**Problem to work on:** Reproduce the entire listing exactly. Leave the pictures out.

**Material for the task:**
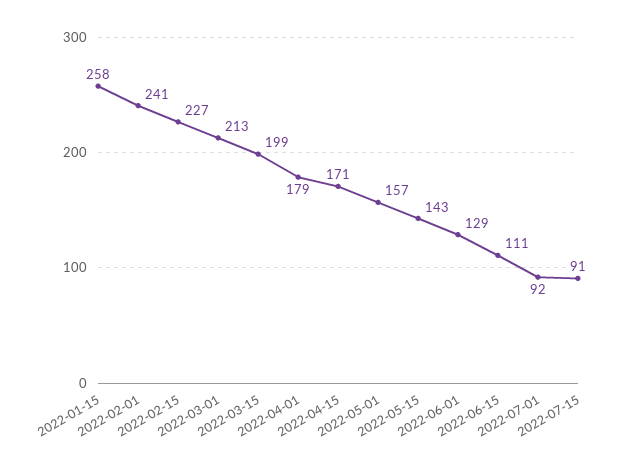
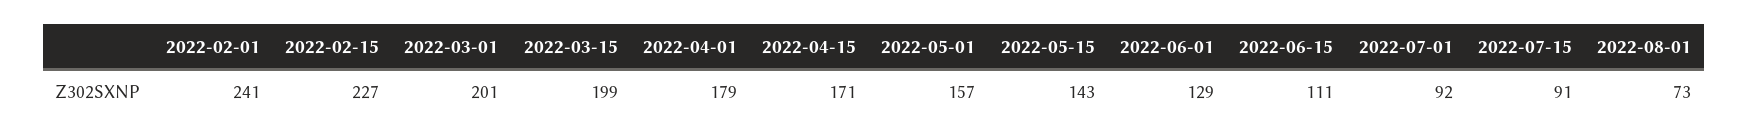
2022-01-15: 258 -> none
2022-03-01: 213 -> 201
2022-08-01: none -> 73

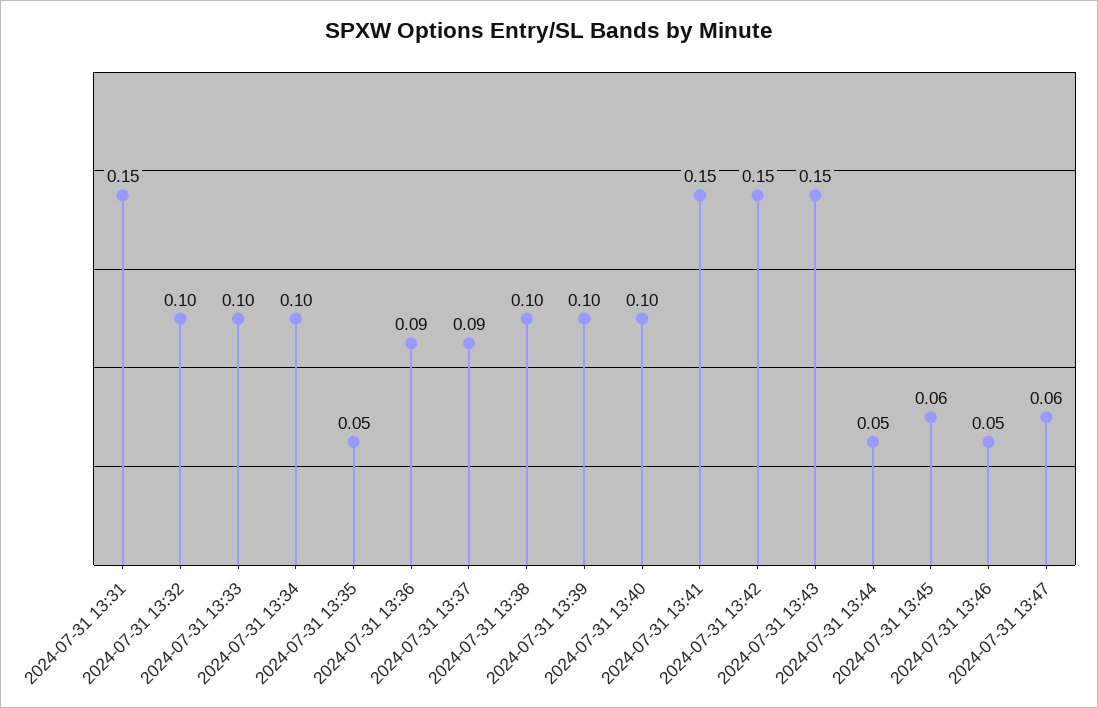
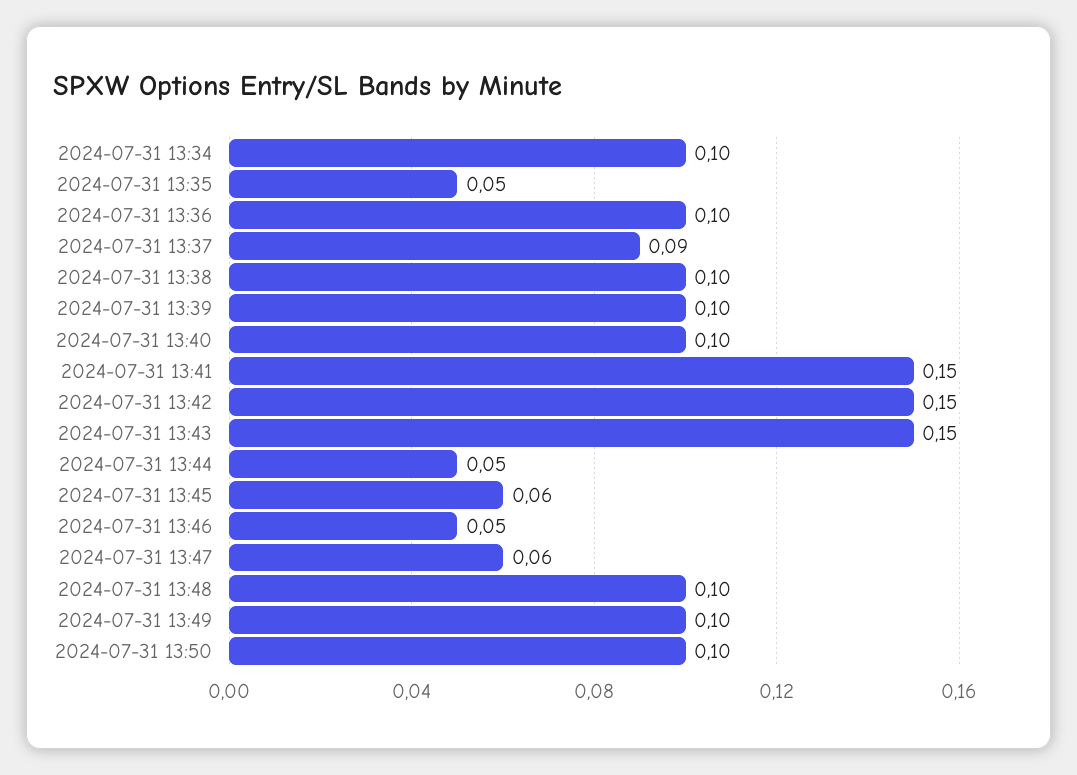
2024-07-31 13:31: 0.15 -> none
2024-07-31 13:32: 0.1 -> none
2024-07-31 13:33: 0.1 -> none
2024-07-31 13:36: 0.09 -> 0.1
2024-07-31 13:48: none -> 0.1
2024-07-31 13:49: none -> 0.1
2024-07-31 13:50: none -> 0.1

**Your response:**
2022-01-15: 258 -> none
2022-03-01: 213 -> 201
2022-08-01: none -> 73

2024-07-31 13:31: 0.15 -> none
2024-07-31 13:32: 0.1 -> none
2024-07-31 13:33: 0.1 -> none
2024-07-31 13:36: 0.09 -> 0.1
2024-07-31 13:48: none -> 0.1
2024-07-31 13:49: none -> 0.1
2024-07-31 13:50: none -> 0.1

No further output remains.